在平時的 Spark 進行中常常會有把一個如

2012-12-12

這樣的 date 類型轉換成一個 long 的 Unix time 然後進行計算的需求.下面是一段示例代碼:

val schema = StructType(
  Array(
    StructField("id", IntegerType, nullable = true),
    StructField("birth", DateType, nullable = true),
    StructField("time", TimestampType, nullable = true)
  ))

val data = Seq(
  Row(1, Date.valueOf("2012-12-12"), Timestamp.valueOf("2016-09-30 03:03:00")),
  Row(2, Date.valueOf("2016-12-14"), Timestamp.valueOf("2016-12-14 03:03:00")))

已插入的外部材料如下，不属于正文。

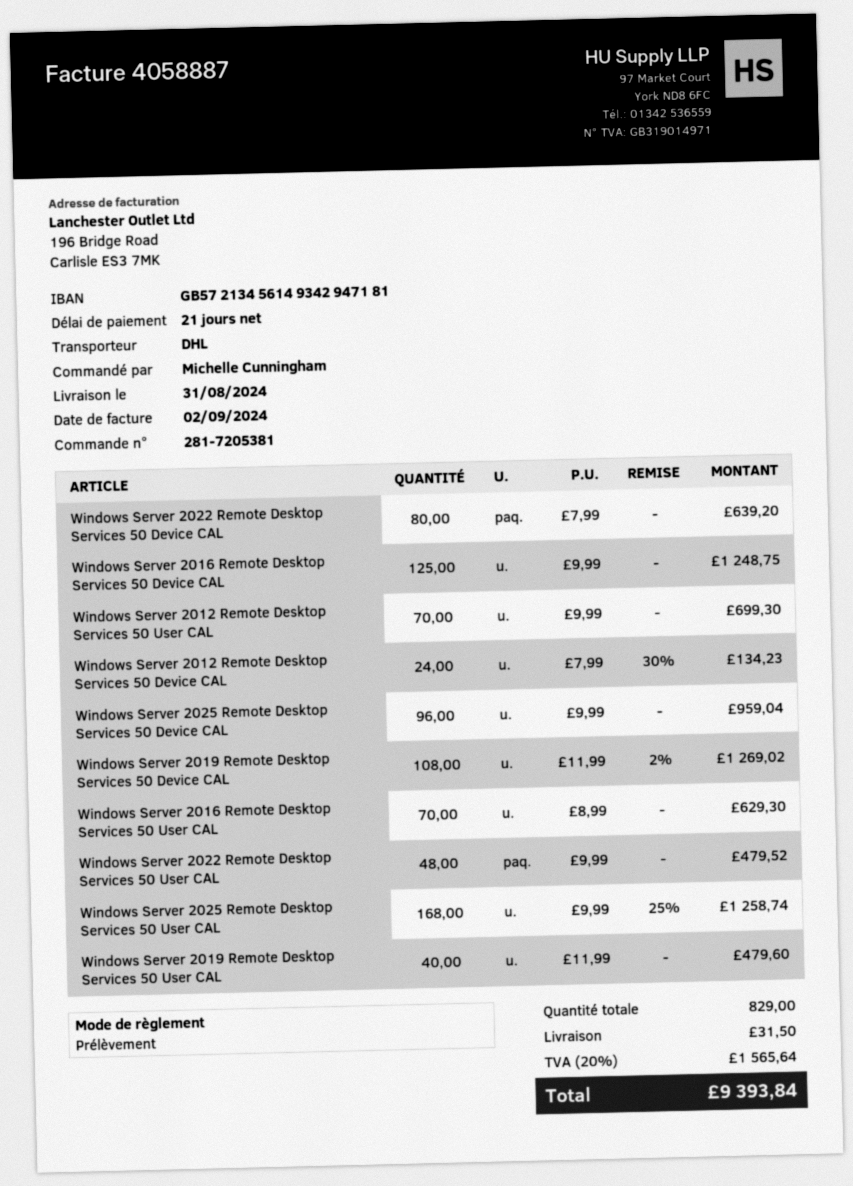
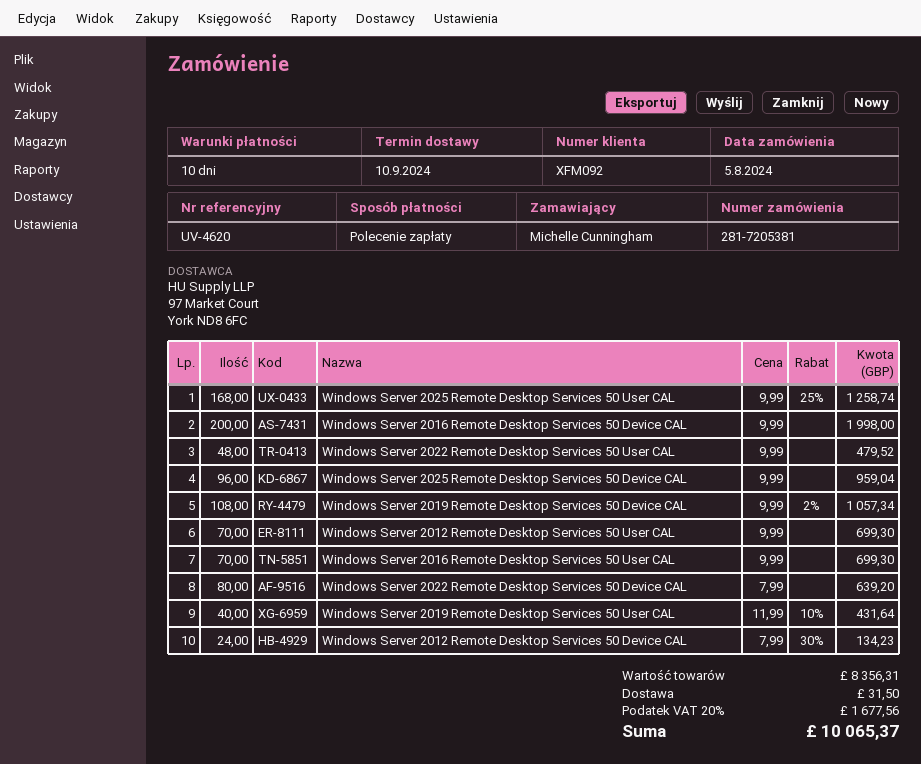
delivery date: 2024-08-31 -> 2024-09-10
payment terms: 21 days -> 10 days
Windows Server 2016 Remote Desktop Services 50 Device CAL: 125 x 9.99 = 1248.75 -> 200 x 9.99 = 1998.00
Windows Server 2019 Remote Desktop Services 50 Device CAL: 108 x 11.99 - 2% = 1269.02 -> 108 x 9.99 - 2% = 1057.34
Windows Server 2016 Remote Desktop Services 50 User CAL: 70 x 8.99 = 629.30 -> 70 x 9.99 = 699.30
Windows Server 2019 Remote Desktop Services 50 User CAL: 40 x 11.99 = 479.60 -> 40 x 11.99 - 10% = 431.64
tax: 20% = 1565.64 -> 20% = 1677.56
total: 9393.84 -> 10065.37

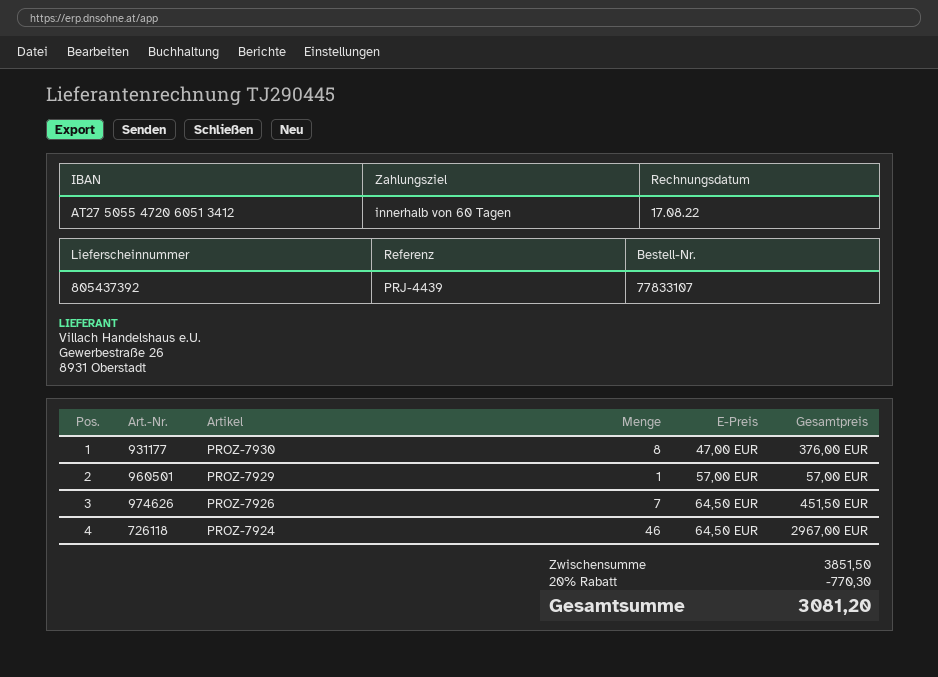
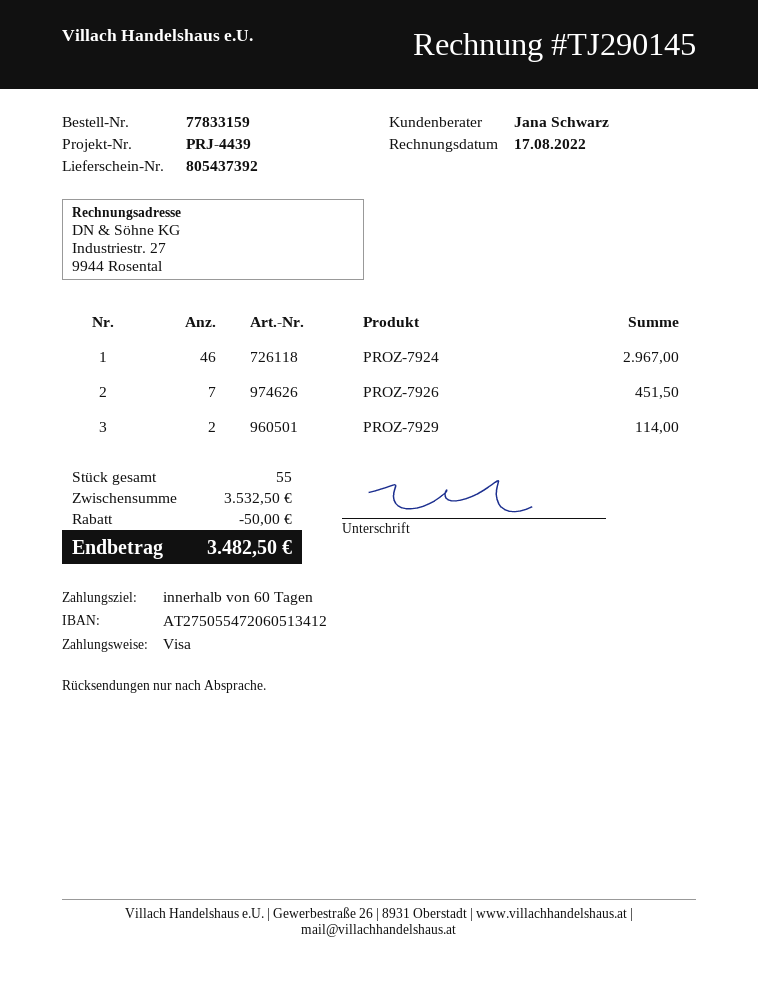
order number: 77833107 -> 77833159
invoice number: TJ290445 -> TJ290145
PROZ-7930: 8 for 376.00 -> none
PROZ-7929: 1 for 57.00 -> 2 for 114.00
subtotal: 3851.50 -> 3532.50
discount: 770.30 -> 50.00
total: 3081.20 -> 3482.50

val df = spark.createDataFrame(spark.sparkContext.parallelize(data),schema)           

問題 & 解決

首先很直覺的是直接把DateType cast 成 LongType, 如下:

df.select(df.col("birth").cast(LongType))

但是這樣出來都是 null, 這是為什麼? 答案就在

org.apache.spark.sql.catalyst.expressions.Cast

中, 先看 canCast 方法, 可以看到 DateType 其實是可以轉成 NumericType 的, 然後再看下面castToLong的方法, 可以看到

case DateType => buildCast[Int](_, d => null)

居然直接是個 null, 看送出記錄其實這邊有過反複, 然後為了和 hive 統一, 是以傳回最後還是傳回 null 了.

雖然 DateType 不能直接 castToLong, 但是TimestampType可以, 是以這裡的解決方案就是先把 DateType cast 成 TimestampType. 但是這裡又會有一個非常坑爹的問題: 時區問題.

首先明确一個問題, 就是這個放到了 spark 中的 2012-12-12 到底 UTC 還是我們目前時區? 答案是如果沒有經過特殊配置, 這個2012-12-12代表的是 目前時區的 2012-12-12 00:00:00., 對應 UTC 其實是: 2012-12-11 16:00:00, 少了8小時. 這裡還順便說明了Spark 入庫 Date 資料的時候是帶着時區的.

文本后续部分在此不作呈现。